Pneumonitis: Serious, including fatal (1/442; <1%), pneumonitis without an apparent infectious cause occurred in 5% of patients receiving Copiktra 25 mg BID (N=442). Median time to onset of any grade pneumonitis was 4 months (range: 9 days to 27 months), with 75% of cases occurring within 9 months. The median event duration was 1 month, with 75% of cases resolving by 2 months.

Withhold Copiktra in patients with new or progressive pulmonary signs and symptoms such as cough, dyspnea, hypoxia, interstitial infiltrates on a radiologic exam, or a decline by more than 5% in oxygen saturation, and evaluate for etiology. If the pneumonitis is infectious, patients may be restarted on Copiktra at the previous dose once the infection, pulmonary signs and symptoms resolve. For moderate non-infectious pneumonitis (Grade 2), treat with systemic corticosteroids and resume Copiktra at a reduced dose upon resolution. If non-infectious pneumonitis recurs or does not respond to steroid therapy, discontinue Copiktra. For severe or life-threatening non-infectious pneumonitis, discontinue Copiktra and treat with systemic steroids.

Hepatotoxicity: Grade 3 and 4 ALT and/or AST elevation developed in 8% and 2%, respectively, of patients receiving Copiktra 25 mg BID (N=442). Two percent of patients had both an ALT or AST > 3 X ULN and total bilirubin > 2 X ULN. Median time to onset of any grade transaminase elevation was 2 months (range: 3 days to 26 months), with a median event duration of 1 month (range: 1 day to 16 months).

Monitor hepatic function during treatment with Copiktra. For Grade 2 ALT/AST elevation (> 3 to 5 X ULN), maintain Copiktra dose and monitor at least weekly until return to < 3 X ULN. For Grade 3 ALT/AST elevation (> 5 to 20 X ULN), withhold Copiktra and monitor at least weekly until return to < 3 X ULN. Resume Copiktra at the same dose (first occurrence) or at a reduced dose for subsequent occurrences. For grade 4 ALT/AST elevation (> 20 X ULN), discontinue Copiktra.
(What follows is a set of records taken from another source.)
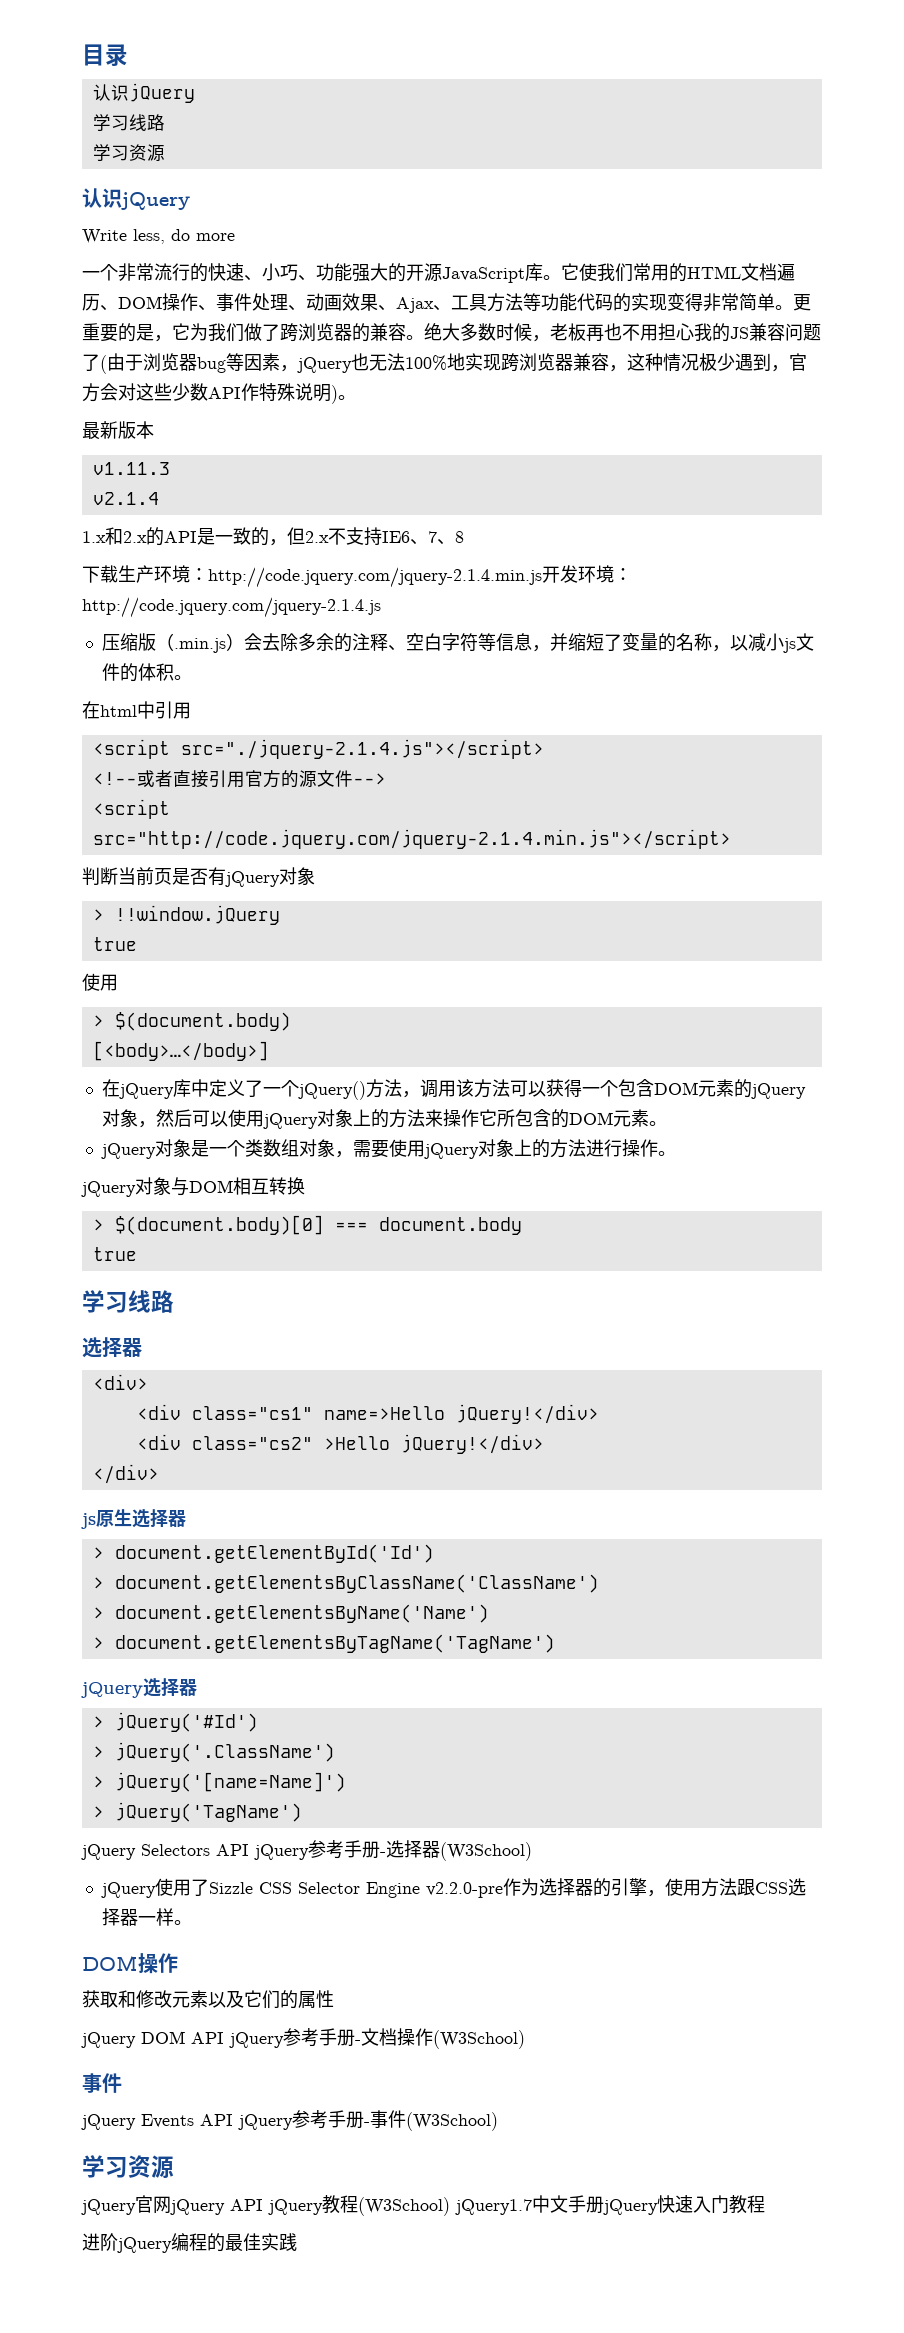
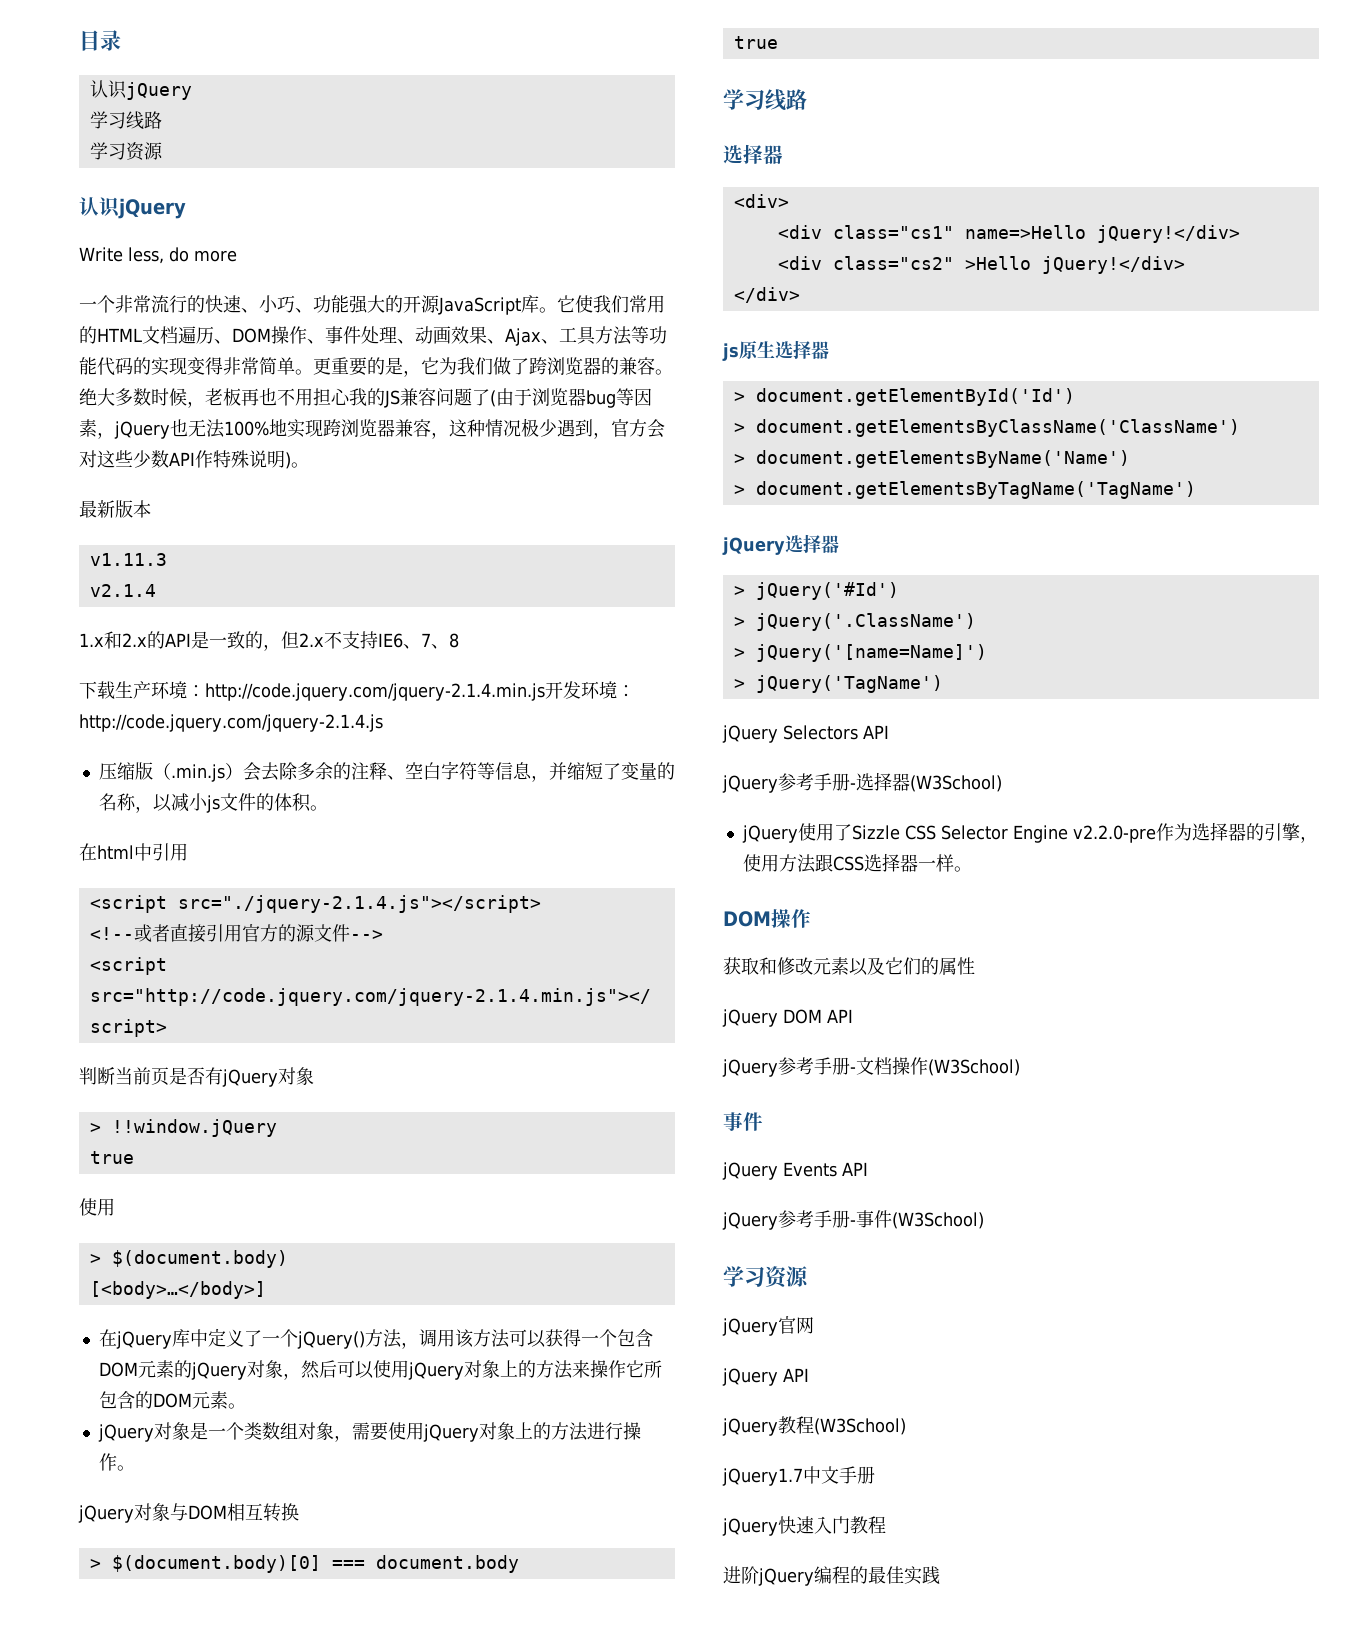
(249, 1850) none -> (889, 732) //
(224, 2038) none -> (853, 1016) //
(233, 2120) none -> (868, 1169) //
(171, 2205) none -> (814, 1325) //
(263, 2205) none -> (809, 1375) //
(450, 2206) none -> (906, 1426) //
(604, 2204) none -> (875, 1475) //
Neutropenia: Grade 3 or 4 neutropenia occurred in 42% of patients receiving Copiktra 25 mg BID (N=442), with Grade 4 neutropenia occurring in 24% of all patients. Median time to onset of grade ≥3 neutropenia was 2 months (range: 3 days to 31 months), with 75% of cases occurring within 4 months.

Monitor neutrophil counts at least every 2 weeks for the first 2 months of Copiktra therapy, and at least weekly in patients with neutrophil counts < 1.0 Gi/L (Grade 3-4). Withhold Copiktra in patients presenting with neutrophil counts < 0.5 Gi/L (Grade 4). Monitor until ANC is > 0.5 Gi/L, then resume Copiktra at same dose for the first occurrence or at a reduced dose for subsequent occurrences.

Embryo-Fetal Toxicity: Based on findings in animals and its mechanism of action, Copiktra can cause fetal harm when administered to a pregnant woman. Advise pregnant women of the potential risk to a fetus. Conduct pregnancy testing before initiating Copiktra treatment. Advise females of reproductive potential and males with female partners of reproductive potential to use effective contraception during treatment and for at least 1 month after the last dose.

ADVERSE REACTIONS

B-cell Malignancies Summary

Fatal adverse reactions within 30 days of the last dose occurred in 8% (36/442) of patients treated with Copiktra 25 mg BID. Serious adverse reactions were reported in 289 patients (65%). The most frequent serious adverse reactions that occurred were infection (31%), diarrhea or colitis (18%), pneumonia (17%), rash (5%), and pneumonitis (5%).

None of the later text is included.